Minister of Social Development
- In office 1 June 2016 – 20 June 2018
- Monarch: Abdullah II of Jordan
- Prime Minister: Hani Mulki
- Succeeded by: Hala Lattouf

Personal details
- Education: University of Jordan (B)
- Occupation: Politician

= Khawla Armouti =

Jordanian politician

Khawla Armouti is a Jordanian politician. She served as Minister of Social Development from 1 June 2016 until 20 June 2018.

==Early life==
Khawla Armouti is a graduate of Islamic Scientific College in Amman, Jordan. She did her bachelor's degree in sociology at the University of Jordan. While she was a student she volunteered her time working at charities in Hayy Nazzal, Amman. She worked as the general manager of Ayadi Mudee’a, an organization for training and development based in Sahab district. She is on the board of trustees of the Jordanian Palestinian Brotherhood Society and the Haya Cultural Center. She is the honorary president of Jamasin charity and the Sahab Development Organization. She served in the International Organization for the Support of Arab Students as its vice-president.

==Career==
Khawla Armouti was the Jordanian Minister of Social Development.
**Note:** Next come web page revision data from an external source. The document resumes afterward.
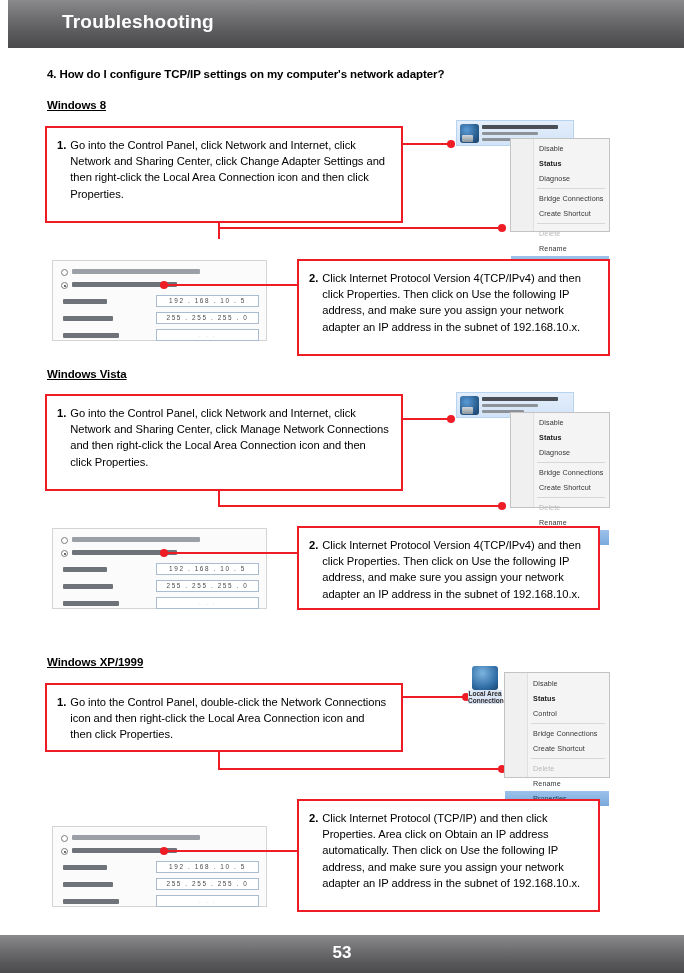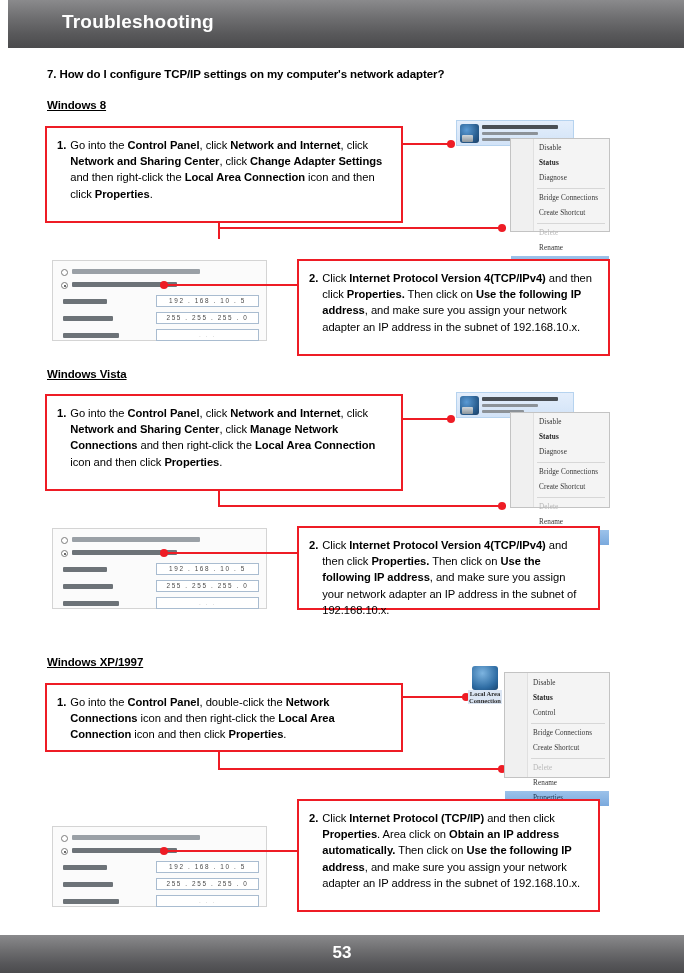"7. How do I configure" div.question { text: 7 -> 4 }
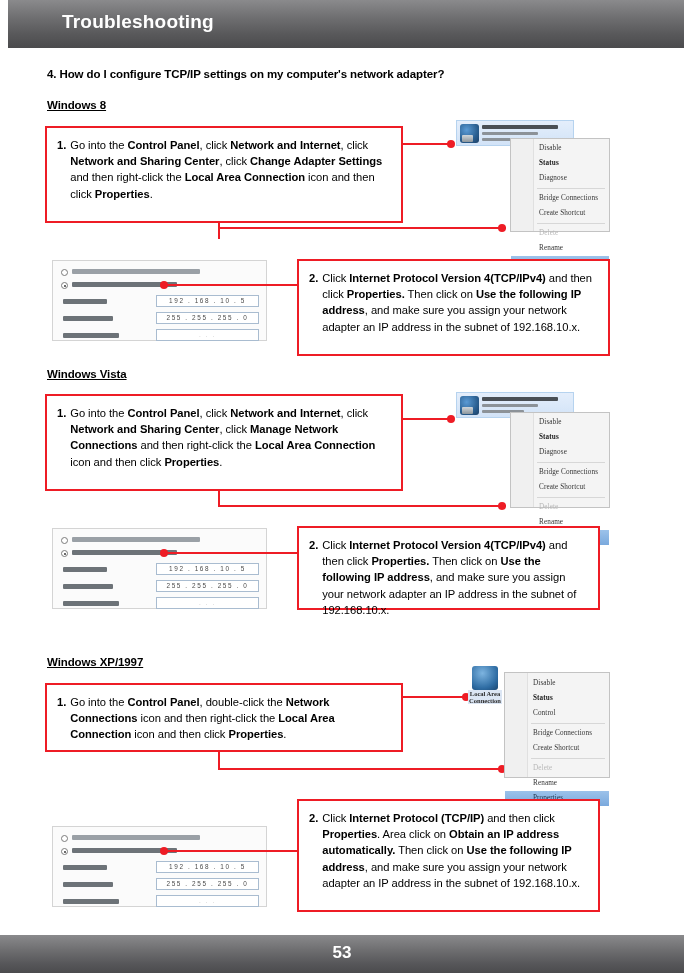"Control Panel" .step-text b { font-weight: bold -> normal }
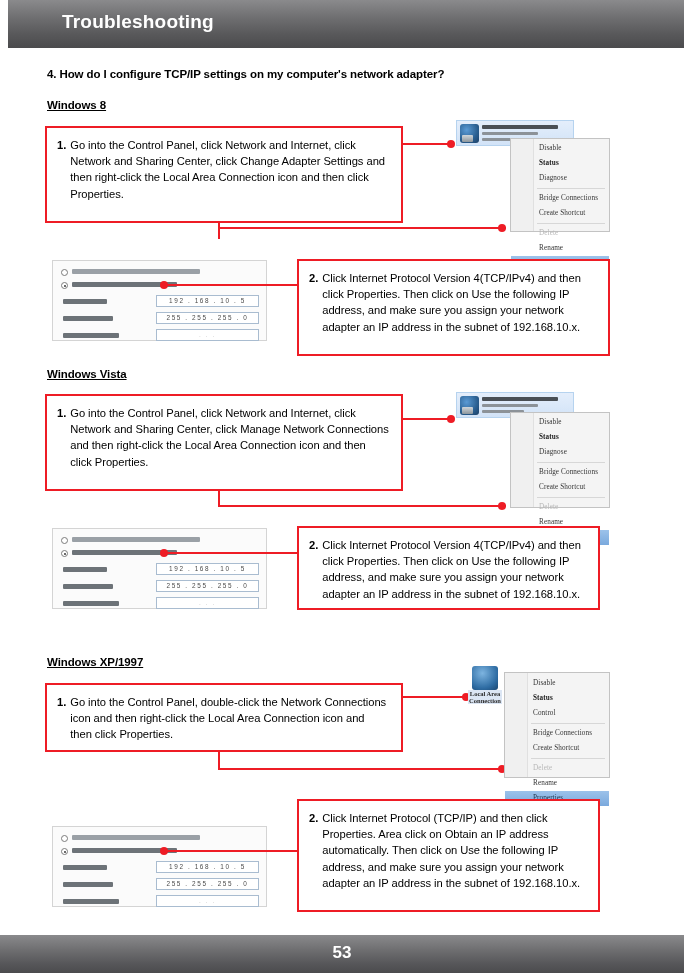"Disable" .ctx-wrap { font-family: Liberation Serif, serif -> none }
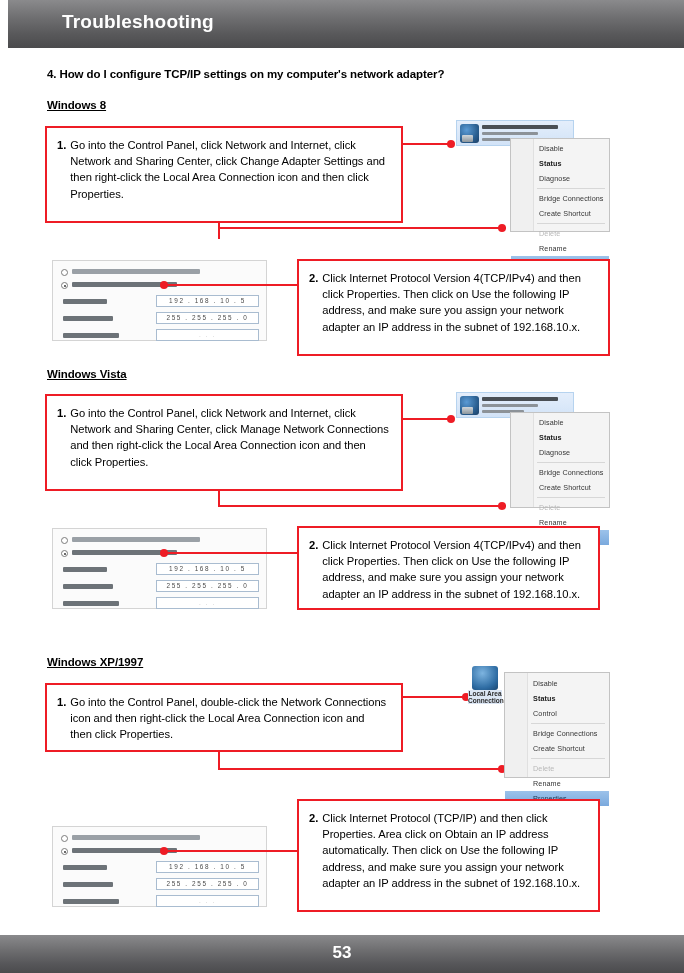"Windows XP/1997" div.os-heading { text: XP/1997 -> XP/1999 }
She was appointed to the Minister of Social Development in the first cabinet of Prime Minister Hani Mulki and was kept in the second cabinet on 29 September 2016. On government projects she said that the Ministry of Social Development will protect productive projects that will reduce poverty and increase employment in Jordan on 26 June 2016. She all called for international assistance to Jordan to help deal with the influx of Syrian refugees. She has discussed ways of improving ties between Higher Council for the Affairs of Persons with Disabilities and Social Development Ministry, with Prince Mired the president of the council. On 20 June 2018, Hala Lattouf succeeded her as Minister of Social Development. She is a sponsor of the Jordan River Foundation.